I've wondered how much hardware it takes to store and search over every Tweet. I figure the total number of Tweets is in the low trillions. I know Twitter does this themselves and presumably http://support.gnip.com/apis/search_full_archive_api/ uses the same backend servers. Does Twitter have any public info on how much hardware is dedicated to this?
Not a lot of specifics, but there's some interesting tidbits:
> Hadoop: We have multiple clusters storing over 500 PB divided in four groups (real time, processing, data warehouse and cold storage). Our biggest cluster is over 10k nodes. We run 150k applications and launch 130M containers per day.
The article title is misleading, they haven't "quit twitter", they're just no longer archiving every public tweet (except for a select few, e.g. those that are likely to be historically interesting/noteworthy - e.g. Trump's twitter utterances).
Perhaps the title should be editorialised to something like:
"Library of Congress announce a change in collections practice for Twitter"
Yes. But I had heard of the news story about them starting to archive twitter. If I hadn't, maybe I would be more confused. Why would the library of congress quit twitter, I thought, and why would it even be a worthy enough event to warrant a news article? If they didn't find value in it, they would just stop posting. Why would a neutral government agency take something like a political stance against twitter? If I was wrong, yes, it definitely was news worthy.
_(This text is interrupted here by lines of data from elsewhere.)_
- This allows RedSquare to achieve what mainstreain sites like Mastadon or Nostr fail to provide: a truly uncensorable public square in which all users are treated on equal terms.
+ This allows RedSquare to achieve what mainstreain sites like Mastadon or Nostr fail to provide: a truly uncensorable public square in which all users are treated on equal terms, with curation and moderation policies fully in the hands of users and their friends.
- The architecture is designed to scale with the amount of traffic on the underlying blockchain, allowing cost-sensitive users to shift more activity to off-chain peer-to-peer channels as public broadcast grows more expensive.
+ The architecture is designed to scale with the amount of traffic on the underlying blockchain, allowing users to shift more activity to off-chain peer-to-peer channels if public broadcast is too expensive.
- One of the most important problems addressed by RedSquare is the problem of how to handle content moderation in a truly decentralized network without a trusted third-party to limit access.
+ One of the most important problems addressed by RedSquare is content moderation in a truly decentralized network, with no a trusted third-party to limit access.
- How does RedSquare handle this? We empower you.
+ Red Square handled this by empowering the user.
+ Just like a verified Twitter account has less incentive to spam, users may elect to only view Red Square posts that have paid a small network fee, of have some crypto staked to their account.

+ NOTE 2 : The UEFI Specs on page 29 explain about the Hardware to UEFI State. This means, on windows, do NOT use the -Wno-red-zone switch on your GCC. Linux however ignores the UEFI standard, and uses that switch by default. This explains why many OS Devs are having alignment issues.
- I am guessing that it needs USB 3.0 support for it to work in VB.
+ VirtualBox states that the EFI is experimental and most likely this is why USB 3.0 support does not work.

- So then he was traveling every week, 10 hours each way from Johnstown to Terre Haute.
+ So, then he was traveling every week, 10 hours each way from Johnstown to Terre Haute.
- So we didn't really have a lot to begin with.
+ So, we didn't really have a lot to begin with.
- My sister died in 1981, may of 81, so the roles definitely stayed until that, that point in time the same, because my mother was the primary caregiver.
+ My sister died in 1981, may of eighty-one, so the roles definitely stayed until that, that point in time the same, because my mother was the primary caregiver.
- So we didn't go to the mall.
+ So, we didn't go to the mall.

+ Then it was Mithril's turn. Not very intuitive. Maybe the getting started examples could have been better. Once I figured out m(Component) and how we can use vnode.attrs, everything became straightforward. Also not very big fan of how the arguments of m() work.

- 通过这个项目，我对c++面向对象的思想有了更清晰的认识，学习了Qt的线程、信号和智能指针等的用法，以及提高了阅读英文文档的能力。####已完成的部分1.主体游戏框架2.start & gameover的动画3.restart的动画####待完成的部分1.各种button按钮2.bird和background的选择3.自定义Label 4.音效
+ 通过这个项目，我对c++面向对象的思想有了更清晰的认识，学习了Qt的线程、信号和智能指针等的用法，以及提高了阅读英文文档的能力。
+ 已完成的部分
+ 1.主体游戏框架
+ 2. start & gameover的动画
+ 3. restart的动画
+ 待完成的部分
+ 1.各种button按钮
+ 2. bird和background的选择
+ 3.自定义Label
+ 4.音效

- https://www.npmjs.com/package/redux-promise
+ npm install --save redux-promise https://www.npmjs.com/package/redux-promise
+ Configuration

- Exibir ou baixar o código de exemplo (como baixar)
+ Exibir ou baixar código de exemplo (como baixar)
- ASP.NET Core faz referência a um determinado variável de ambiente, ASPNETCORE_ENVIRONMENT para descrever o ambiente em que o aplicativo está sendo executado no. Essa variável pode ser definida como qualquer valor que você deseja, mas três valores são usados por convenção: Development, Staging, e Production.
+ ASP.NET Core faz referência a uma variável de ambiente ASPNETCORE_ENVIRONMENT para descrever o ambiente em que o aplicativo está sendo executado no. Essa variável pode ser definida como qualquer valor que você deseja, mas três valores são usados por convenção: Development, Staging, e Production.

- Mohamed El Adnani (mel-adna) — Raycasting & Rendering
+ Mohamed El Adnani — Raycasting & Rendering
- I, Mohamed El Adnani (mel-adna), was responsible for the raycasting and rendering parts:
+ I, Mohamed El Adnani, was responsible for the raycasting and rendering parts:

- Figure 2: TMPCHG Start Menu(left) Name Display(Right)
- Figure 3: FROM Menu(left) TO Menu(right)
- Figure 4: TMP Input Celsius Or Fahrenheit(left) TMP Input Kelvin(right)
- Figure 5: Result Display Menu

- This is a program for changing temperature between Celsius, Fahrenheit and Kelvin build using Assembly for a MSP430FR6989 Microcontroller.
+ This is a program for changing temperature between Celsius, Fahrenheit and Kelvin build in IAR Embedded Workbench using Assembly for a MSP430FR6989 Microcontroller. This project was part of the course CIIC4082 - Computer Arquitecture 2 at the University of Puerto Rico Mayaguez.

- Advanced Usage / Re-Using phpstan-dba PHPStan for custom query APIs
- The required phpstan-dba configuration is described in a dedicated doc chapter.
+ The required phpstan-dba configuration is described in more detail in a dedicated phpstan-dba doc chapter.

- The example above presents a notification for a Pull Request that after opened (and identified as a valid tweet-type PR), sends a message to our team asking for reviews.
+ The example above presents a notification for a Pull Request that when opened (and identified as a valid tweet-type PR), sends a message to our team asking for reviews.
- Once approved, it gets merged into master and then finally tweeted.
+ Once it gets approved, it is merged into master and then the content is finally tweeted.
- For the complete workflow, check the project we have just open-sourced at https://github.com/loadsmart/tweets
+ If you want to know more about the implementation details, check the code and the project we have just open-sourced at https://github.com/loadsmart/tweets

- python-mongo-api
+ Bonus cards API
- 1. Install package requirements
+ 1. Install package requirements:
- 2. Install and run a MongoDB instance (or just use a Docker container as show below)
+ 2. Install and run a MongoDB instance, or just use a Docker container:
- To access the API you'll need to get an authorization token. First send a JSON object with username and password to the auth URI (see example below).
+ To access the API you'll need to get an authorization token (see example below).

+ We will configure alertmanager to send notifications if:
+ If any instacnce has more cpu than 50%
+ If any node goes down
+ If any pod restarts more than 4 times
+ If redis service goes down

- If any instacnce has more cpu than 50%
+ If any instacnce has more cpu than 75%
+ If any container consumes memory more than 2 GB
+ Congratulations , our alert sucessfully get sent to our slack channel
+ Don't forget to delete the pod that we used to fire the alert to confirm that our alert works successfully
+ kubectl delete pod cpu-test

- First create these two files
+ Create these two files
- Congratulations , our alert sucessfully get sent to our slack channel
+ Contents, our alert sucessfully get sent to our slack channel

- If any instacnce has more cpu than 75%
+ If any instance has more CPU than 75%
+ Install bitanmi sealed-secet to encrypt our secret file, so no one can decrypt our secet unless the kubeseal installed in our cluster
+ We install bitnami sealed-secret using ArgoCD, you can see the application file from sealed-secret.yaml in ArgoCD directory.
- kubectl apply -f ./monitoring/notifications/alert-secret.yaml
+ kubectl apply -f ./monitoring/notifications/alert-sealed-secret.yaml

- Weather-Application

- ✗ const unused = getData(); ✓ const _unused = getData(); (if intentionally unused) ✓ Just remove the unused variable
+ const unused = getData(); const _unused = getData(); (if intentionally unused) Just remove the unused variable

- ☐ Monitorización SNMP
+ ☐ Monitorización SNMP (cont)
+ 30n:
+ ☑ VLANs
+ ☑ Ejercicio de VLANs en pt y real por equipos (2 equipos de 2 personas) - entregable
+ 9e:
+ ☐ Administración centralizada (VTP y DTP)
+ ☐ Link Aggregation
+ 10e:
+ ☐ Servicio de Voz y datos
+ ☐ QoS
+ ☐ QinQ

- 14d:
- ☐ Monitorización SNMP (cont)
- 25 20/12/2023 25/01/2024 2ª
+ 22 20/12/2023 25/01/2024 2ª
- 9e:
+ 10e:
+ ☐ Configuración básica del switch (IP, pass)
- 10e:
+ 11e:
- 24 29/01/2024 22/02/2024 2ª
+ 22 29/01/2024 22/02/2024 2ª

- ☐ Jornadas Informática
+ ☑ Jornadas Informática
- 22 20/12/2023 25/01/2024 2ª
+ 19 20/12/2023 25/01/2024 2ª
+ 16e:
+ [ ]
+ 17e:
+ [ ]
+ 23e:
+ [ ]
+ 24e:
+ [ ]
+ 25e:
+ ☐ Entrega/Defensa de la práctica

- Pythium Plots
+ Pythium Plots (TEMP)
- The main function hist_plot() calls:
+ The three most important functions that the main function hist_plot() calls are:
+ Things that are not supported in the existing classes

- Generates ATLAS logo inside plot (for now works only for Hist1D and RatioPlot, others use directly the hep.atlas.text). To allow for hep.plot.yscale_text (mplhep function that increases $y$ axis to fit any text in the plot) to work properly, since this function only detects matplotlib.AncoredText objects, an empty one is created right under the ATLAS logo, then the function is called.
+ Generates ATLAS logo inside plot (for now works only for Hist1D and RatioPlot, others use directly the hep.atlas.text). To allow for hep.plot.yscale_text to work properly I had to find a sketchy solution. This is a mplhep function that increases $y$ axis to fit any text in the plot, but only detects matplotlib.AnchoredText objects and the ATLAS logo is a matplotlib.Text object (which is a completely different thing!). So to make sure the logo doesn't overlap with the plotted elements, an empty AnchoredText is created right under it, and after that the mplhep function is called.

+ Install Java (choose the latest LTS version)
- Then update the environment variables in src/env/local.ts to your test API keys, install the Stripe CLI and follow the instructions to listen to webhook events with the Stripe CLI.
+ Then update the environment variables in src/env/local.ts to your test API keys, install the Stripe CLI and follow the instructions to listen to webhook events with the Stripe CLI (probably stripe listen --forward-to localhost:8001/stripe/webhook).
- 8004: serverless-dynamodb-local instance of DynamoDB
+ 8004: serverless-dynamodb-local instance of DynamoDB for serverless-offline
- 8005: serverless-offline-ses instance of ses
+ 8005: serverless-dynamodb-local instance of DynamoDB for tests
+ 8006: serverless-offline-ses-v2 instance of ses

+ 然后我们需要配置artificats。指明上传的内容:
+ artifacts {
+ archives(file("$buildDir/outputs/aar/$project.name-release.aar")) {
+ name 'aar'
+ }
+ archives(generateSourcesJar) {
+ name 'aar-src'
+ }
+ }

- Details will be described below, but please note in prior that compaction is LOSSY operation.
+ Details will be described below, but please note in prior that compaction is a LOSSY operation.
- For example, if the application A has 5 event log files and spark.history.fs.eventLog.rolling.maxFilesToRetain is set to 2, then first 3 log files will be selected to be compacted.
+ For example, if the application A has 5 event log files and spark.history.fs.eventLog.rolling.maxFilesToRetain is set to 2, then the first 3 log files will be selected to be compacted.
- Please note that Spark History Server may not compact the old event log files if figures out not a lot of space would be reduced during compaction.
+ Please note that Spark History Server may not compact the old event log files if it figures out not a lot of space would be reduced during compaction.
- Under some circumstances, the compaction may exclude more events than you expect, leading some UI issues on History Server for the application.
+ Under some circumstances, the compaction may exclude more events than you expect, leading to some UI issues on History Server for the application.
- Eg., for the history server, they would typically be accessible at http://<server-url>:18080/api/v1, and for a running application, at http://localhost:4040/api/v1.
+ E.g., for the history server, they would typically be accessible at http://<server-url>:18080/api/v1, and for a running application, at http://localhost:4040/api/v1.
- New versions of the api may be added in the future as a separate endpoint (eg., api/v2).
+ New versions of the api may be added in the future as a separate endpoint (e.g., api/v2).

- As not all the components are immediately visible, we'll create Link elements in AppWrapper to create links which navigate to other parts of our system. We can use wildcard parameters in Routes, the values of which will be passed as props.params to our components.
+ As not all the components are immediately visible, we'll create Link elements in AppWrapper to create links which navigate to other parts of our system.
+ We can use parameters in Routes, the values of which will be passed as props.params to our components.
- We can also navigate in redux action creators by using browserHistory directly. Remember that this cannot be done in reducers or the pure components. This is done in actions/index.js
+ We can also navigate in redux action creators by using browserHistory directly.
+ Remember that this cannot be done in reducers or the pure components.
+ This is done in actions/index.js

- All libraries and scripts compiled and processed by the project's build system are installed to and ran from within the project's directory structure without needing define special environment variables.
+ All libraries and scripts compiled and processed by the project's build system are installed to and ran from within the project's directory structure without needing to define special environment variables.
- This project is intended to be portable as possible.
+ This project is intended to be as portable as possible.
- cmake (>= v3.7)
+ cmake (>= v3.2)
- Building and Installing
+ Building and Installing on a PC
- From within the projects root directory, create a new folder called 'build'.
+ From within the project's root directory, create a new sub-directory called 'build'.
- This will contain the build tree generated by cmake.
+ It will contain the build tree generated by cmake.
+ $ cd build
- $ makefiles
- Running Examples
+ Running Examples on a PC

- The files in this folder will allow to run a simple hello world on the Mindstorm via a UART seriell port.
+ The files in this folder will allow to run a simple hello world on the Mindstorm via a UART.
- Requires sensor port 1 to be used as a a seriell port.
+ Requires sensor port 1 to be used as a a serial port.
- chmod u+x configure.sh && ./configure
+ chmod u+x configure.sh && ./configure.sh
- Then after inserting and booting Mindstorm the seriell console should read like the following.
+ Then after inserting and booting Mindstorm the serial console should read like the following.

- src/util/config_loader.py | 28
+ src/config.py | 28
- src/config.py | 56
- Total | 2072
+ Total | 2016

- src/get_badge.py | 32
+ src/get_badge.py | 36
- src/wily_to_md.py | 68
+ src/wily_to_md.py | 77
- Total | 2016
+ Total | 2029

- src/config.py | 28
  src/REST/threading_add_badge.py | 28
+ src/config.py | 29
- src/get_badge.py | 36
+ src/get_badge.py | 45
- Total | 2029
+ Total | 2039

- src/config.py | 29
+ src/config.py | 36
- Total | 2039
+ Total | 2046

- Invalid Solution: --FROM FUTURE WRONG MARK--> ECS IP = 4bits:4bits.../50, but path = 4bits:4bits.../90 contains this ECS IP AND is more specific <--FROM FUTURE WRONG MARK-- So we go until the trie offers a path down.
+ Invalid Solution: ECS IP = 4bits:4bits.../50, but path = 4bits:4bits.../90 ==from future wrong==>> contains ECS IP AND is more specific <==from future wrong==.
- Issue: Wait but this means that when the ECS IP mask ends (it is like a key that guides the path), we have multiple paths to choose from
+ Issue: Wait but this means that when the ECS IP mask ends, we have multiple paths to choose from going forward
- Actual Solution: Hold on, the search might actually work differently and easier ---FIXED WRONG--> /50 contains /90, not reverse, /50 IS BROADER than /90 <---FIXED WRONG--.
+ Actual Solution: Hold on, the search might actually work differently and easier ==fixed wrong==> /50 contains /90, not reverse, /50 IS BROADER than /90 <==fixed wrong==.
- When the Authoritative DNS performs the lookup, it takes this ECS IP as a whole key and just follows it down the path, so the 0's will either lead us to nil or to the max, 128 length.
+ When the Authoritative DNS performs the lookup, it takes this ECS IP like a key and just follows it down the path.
But occam's razor, and the law of clickbait, led me to the conclusion that most likely, it means that they've stopped archiving tweets, and not that they have deleted their account.
Hmmm...I dunno, I initially wondered if the current White House residents had issued a diktat shutting down their twitter account. Not an unimaginable thing in these strange times.
The tone of the article seems also rather biased against Twitter. For example, it mentions;
> “Today, we announce a change in collections practice for Twitter. Effective Jan. 1, 2018, the Library will acquire tweets on a selective basis—similar to our collections of web sites.” The phrasing was elegant, but the sentiment was nonetheless familiar: “Quitting this shit!!!!”
No. That's not at all the sentiment I get from that. The volume has probably grown too big and it makes little sense to archive spend money archiving all of it.
These days I find the relationship between writers and twitter more interesting than twitter itself. It's like they still haven't internalized the properties of the medium that were well-understood back in 2010.
Maybe they're just the voice of perspectives that are more widespread, but every news or pop culture take I see about twitter seems to be born from the unexpectedly-complicated relationship they seem to have with becoming yet another head in an unimaginably large crowd of people. Where everyone can talk to everyone, anyone, or nobody in particular.
True, but filling the records with so much noise that finding the interesting ones amounts to concentrating gold from seawater, you’re no longer doing the job an archivist should.
If you have the firehose, it is easy to derive the selective archive by filtering on the list of noteworthy accounts. Ignoring monetary costs, archiving the firehose is strictly better than selective archival. It enables future researchers to examine trends on a societal scale.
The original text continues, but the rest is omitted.